Apart from that, do you have any other ideas?


----------



## lockaboss (Jan 31, 2017)

Sarachaga said:


> But...but...there are plenty of cute insects!
> 
> 
> And yeah, I think that's what JumboWumbo was implying xp
> ...



what insects are cute 

and the second line are you talking to me or jumbo


----------



## BellCat (Jan 31, 2017)

If you're going for a female bug fursona whose gimmick is, well, being female, then a moth/butterfly or ladybug would be cute.
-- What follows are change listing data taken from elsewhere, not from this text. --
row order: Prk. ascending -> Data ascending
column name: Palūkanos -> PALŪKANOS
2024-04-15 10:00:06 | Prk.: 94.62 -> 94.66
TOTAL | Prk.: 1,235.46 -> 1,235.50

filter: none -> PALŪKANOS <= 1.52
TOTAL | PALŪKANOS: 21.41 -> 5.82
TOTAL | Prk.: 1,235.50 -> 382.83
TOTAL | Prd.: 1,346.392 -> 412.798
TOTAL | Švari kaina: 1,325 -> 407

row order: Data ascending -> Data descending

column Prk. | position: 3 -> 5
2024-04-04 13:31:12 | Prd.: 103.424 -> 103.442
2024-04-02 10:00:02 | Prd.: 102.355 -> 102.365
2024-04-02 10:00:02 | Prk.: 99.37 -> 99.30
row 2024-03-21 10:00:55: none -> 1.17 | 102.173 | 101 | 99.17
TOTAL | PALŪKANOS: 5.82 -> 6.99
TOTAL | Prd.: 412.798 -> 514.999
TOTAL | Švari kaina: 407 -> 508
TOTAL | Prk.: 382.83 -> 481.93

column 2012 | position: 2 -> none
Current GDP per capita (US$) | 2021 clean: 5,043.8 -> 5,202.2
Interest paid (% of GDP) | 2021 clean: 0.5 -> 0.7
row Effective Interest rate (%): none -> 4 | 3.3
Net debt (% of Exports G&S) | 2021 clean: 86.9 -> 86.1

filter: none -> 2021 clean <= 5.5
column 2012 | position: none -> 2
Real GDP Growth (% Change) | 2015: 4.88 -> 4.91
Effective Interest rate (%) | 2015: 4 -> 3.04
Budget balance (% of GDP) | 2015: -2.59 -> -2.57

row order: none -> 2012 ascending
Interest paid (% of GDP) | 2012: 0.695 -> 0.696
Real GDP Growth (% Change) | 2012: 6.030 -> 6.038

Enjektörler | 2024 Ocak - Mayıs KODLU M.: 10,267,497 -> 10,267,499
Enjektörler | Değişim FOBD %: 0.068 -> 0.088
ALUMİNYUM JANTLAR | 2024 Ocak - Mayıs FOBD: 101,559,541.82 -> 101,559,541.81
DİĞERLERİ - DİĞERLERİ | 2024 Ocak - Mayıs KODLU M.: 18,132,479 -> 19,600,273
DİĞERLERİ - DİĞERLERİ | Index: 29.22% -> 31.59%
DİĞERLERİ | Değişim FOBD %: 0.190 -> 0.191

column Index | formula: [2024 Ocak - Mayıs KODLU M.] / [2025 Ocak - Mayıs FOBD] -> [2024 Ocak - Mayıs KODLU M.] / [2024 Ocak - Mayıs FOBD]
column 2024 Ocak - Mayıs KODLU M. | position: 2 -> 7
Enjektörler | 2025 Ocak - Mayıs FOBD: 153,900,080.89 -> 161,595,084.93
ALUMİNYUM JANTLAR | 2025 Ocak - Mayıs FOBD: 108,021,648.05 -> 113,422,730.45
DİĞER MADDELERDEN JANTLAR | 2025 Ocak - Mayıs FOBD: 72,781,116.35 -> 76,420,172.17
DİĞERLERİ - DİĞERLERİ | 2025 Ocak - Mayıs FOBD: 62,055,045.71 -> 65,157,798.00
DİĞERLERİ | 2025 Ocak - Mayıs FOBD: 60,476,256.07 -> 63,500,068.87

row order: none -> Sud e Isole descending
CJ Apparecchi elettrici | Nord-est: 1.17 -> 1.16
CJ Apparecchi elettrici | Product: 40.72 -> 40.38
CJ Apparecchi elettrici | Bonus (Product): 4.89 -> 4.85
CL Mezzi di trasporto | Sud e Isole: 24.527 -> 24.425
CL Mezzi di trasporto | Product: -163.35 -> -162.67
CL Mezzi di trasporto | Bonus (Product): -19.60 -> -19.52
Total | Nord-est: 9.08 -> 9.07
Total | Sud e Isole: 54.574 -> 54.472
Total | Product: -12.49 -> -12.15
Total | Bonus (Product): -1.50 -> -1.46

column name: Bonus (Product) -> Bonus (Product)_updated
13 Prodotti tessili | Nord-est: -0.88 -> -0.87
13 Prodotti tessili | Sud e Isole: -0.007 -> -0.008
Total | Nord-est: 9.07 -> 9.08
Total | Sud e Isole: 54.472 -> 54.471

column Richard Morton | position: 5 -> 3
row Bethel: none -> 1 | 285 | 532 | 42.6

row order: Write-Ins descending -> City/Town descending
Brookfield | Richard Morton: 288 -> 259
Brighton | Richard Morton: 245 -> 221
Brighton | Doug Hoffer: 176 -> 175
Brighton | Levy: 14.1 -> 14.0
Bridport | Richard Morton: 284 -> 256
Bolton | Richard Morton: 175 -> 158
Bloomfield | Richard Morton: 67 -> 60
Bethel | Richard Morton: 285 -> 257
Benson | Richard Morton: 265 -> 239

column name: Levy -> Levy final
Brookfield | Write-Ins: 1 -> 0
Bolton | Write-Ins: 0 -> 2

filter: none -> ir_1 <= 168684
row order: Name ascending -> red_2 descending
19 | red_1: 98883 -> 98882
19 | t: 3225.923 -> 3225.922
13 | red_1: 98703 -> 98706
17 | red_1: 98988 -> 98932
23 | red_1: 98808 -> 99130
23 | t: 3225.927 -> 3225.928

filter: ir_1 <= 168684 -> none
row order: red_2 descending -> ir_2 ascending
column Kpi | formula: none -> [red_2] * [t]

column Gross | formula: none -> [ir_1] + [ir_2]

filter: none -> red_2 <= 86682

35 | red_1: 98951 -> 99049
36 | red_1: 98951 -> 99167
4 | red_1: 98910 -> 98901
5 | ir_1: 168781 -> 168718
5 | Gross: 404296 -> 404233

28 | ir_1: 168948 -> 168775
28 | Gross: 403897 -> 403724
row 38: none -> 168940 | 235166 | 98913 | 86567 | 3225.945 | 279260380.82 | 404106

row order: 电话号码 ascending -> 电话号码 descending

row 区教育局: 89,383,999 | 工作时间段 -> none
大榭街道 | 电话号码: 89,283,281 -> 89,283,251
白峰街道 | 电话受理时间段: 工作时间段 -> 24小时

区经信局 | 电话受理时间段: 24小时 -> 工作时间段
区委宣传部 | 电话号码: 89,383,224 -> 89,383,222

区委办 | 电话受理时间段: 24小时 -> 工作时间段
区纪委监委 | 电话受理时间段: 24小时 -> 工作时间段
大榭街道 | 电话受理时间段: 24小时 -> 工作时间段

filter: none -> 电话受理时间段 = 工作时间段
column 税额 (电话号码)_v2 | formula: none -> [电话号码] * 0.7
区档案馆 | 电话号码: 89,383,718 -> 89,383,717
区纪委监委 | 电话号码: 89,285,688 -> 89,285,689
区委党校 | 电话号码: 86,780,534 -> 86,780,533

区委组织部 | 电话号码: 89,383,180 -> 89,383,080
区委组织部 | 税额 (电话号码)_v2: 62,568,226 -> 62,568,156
Spiders can be cute if you draw them right.


----------



## lockaboss (Jan 31, 2017)

but i kinda want to give them hair on her head so i think bugs dont look to good with hair


----------



## BellCat (Jan 31, 2017)

Any mammal works for that, but yeah, pretty broad. Dogs with long fur on their ears are fun to try different hairstyles on.


----------



## Sarachaga (Jan 31, 2017)

lockaboss said:


> and the second line are you talking to me or jumbo


I was talking to you.Maybe you've got already some ideas?


----------



## lockaboss (Jan 31, 2017)

i kinda want a hybrid cause the ones that ive seen look pretty cool (for example the image below


----------



## nina-design-fox243 (Jan 31, 2017)

if you are looking for someone to design an hybrid, I have specializes custom adopts that can be mixed with an animal list I have : Commission Info for nina-design-fox243 -- Fur Affinity [dot] net
My gallerie can still give you ideas I think


----------



## lockaboss (Jan 31, 2017)

nina-design-fox243 said:


> if you are looking for someone to design an hybrid, I have specializes custom adopts that can be mixed with an animal list I have : Commission Info for nina-design-fox243 -- Fur Affinity [dot] net
> My gallerie can still give you ideas I think


i have no money so unless you'll do it for free ill have to decline soz


----------



## nina-design-fox243 (Jan 31, 2017)

lockaboss said:


> i have no money so unless you'll do it for free ill have to decline soz


Unfortunately I'm not really into freebies Since that if I make one, other will want one and maybe complaint. 
I often do cleaning gallery offers tho.
maybe another time ^^


----------



## lockaboss (Jan 31, 2017)

nina-design-fox243 said:


> Unfortunately I'm not really into freebies Since that if I make one, other will want one and maybe complaint.
> I often do cleaning gallery offers tho.
> maybe another time ^^


k


----------



## lockaboss (Jan 31, 2017)

JumboWumbo said:


> Name: Sandy
> Species: Ferret :3
> Occupation: Adult Film Star :333


Hay jumbo ive been thinking. a Ferret sounds like a good and i might make that the species but i cant find images of ferret fursonas so if possible can someone link me to examples of ferret fursonas


----------



## JumboWumbo (Jan 31, 2017)

lockaboss said:


> Hay jumbo ive been thinking. a Ferret sounds like a good and i might make that the species but i cant find images of ferret fursonas so if possible can someone link me to examples of ferret fursonas



Just go on FA and search "ferret". I'm sure you'll find something.


----------



## lockaboss (Jan 31, 2017)

ferrets are so cute! i want one as a pet


----------



## MissKittyMouse (Feb 2, 2017)

How about a trilobite? Or a nautiloid?


----------



## xaliceonfire (Feb 2, 2017)

Mine is a saber-fox hybrid.  Whatever you like, just pull it together and make it happen!


----------